72 Hours Part II: Fish Detection & Classification

Michael Stanley, Researcher Data Science

This is the second instalment of our blog about the NOAA Nvidia GPU Hackathon. Part 1 of the blog described and focused on general introduction and the data used for the hackathon, this part focuses on the algorithms used and the results obtained.

Object Detection

Our partner AI.Fish used a Faster-RCNN model pretrained on the COCO dataset. 15,000 bounding box annotations over 1,733 images were used to finetune the model and create a fish detection system.
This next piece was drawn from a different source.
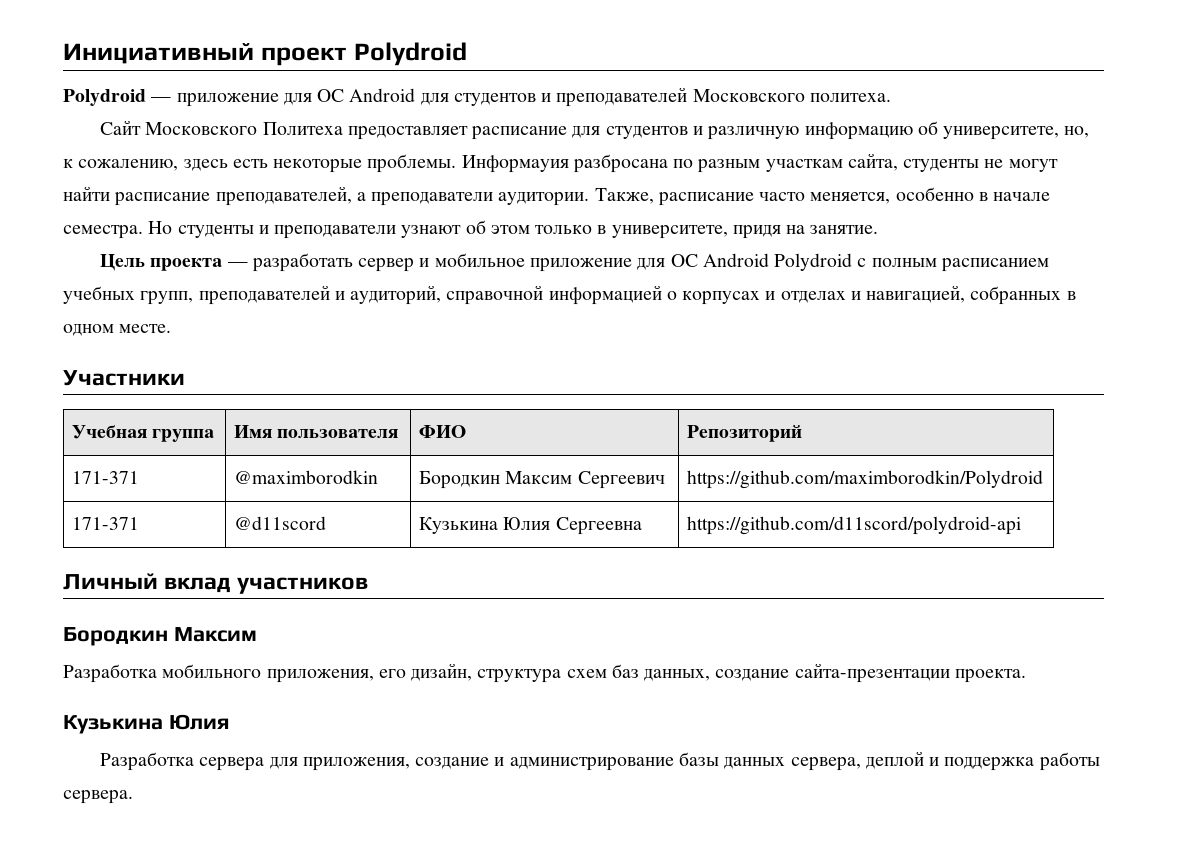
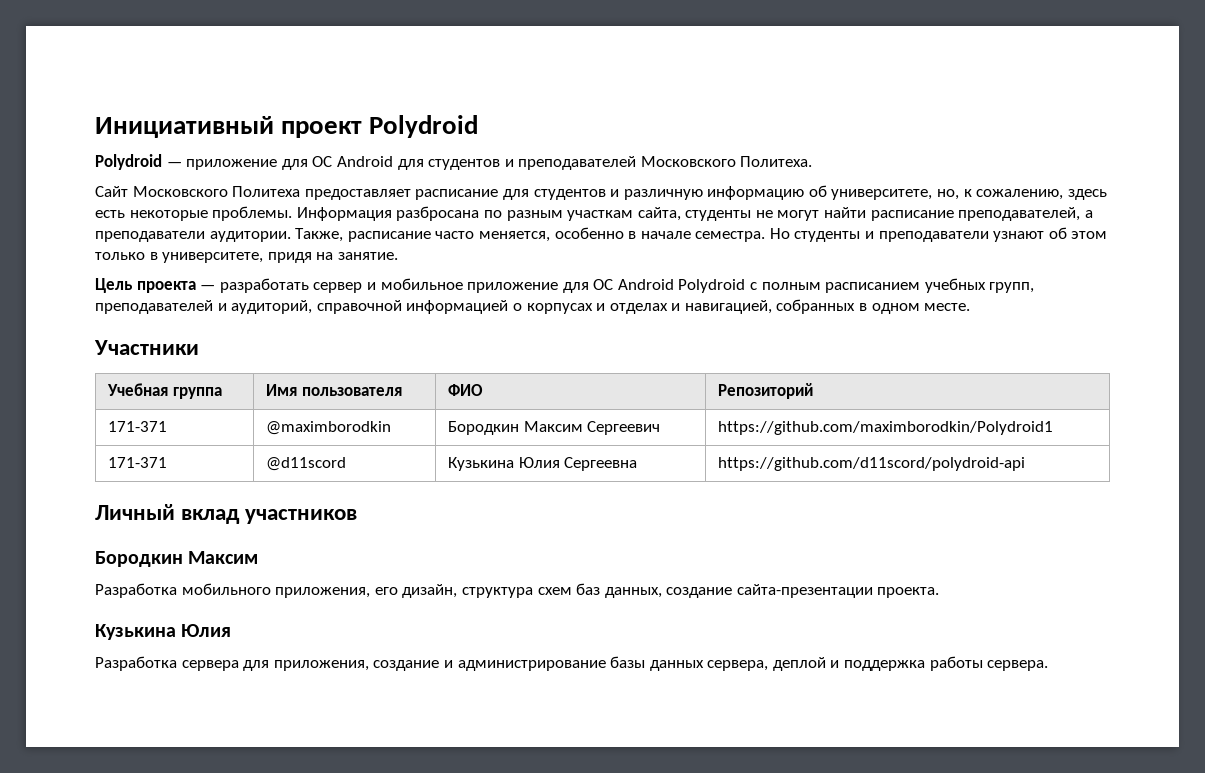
[809,93,891,102] политеха. -> [740,156,813,167] Политеха.
[461,155,569,173] Информауия -> [296,207,392,221] Информация
[687,470,1044,489] https://github.com/maximborodkin/Polydroid -> [717,421,1053,435] https://github.com/maximborodkin/Polydroid1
The object detector was then used to infer on new images from the GroundFish dataset. The image chips were created by cropping the area within the inferred region. Roughly 14,000 image chips were created with this process, with multiple chips coming from the same image, which the team at Lynker Analytics used in the active learning process.

Active Learning — Classification

The Active Learning process began by training a weak inception v3 model on 200 images from our 11 classes. This weak model was then used to infer on the 14,000 image chips. By using Max Entropy and some random sampling, images are shown to a human reviewer.

If an image contained more than a single sea-animal then it would be discarded to avoid training the model on image clips with multiple classes. If an error was made the undo previous option could be used to drop the last correction from the dataset. The active learning stage was an iterative process and was run several times over the course of the hackathon, with the highest entropy samples shown in the active learning tool being updated each time the inception model was retrained.

Once a sizeable dataset had been created through the active learning process we had around 5000 images with the highest information gain. An EfficientNet B4 model was then trained on this data. Though training an EfficientNet model was not essential to complete the project it was a relatively easy step improve our final classification accuracy.

Results

The results presented below are from the active learning system and the classification system developed by the Lynker Analytics team. We will discuss four measures for understanding the performance of the systems: accuracy, precision, recall and a confusion matrix to understand which classes performed well and which classes did not.

Before we get into the results here is a quick refresher on accuracy, precision & recall.

What is Accuracy?

The simplest explanation of accuracy would be the fraction of predictions our model got right.

What is Precision?

Precision is a measure of how many of the predicted positive class was actually correct.

If our model predicted that were 100 flatfish but there were actually only 80, our precision would be 80% (the 80 the model got correct)/(the 80 the model got correct + the 20 the model wrongly predicted as flatfish).

What is Recall?

Recall is a measure for how many of the actual positive was predicted correctly

If there were 100 roundfish but our model correctly classified 50 then our recall would be 50% (50 it predicted correctly)/(the 50 it predicted correctly + the 50 it missed).

Active Learning System Statistics

The accuracy of the active learning system model which used Inception V3 yielded an accuracy of 78% with the weighted average for both precision and recall also reaching 78%.

Urchins and Sponges are the best performing classes because the model saw a total of 50 urchins and misclassified only 4 of them (as flatfish, Rockfish, and sponge) and saw a total of 39 sponges and misclassified only 10 of the total sponges (largely as the invertebrate class).

The model performed poorly and struggled when it came to Shortspine Thornyheads as it of mistook these for rockfish, the cause of this problem was rather obvious as both the species have similar characteristics.

The model saw 79 Shortspine Thornyhead images and only classified 40 of these correctly and misclassified 37 of those as rockfish,

Classification System Statistics

The accuracy of the final classification model which used EfficientNet-B4 yielded an accuracy of 86% which was more than the active learning system which used Inception, highlighting the benefit of using the latest state-of-art model. The same dataset yielded an 8% improvement using the EfficientNet model architecture.

The statistics show that Flatfish were correctly predicted 91% of the time. The Shortspine Thornyhead class was also correctly predicted 91% of the time but only 49% of all the total images of Shortspine Thornyheads were correctly identified by the model. The weighted average precision & recall rose from 78% on the Inception model to 91% and 86% respectively with EfficientNet.

Conclusion

Overall, the experience gained for both myself and the team was amazing. From collaborating with new team members across the globe and dealing with various time zone issues to working on a large project with such a small timeframe, it was undoubtedly a new type of challenge.

From both the hackathon and the meet-up presentation that followed, I was able to develop many skills such as my technical knowledge and my confidence in presenting and communicating to a large audience.

The results obtained are impressive bearing in mind the time scale and lack of human annotated data. The use of an active learning system helped build a definitive dataset with annotations over a very small time-frame, and the use of state of the art model architectures was able to boost the performance of the data to its current limits.

Finally, I would like to thank Lynker Analytics, NOAA Fisheries and Nvidia for giving us the opportunity to partake in such an interesting challenge.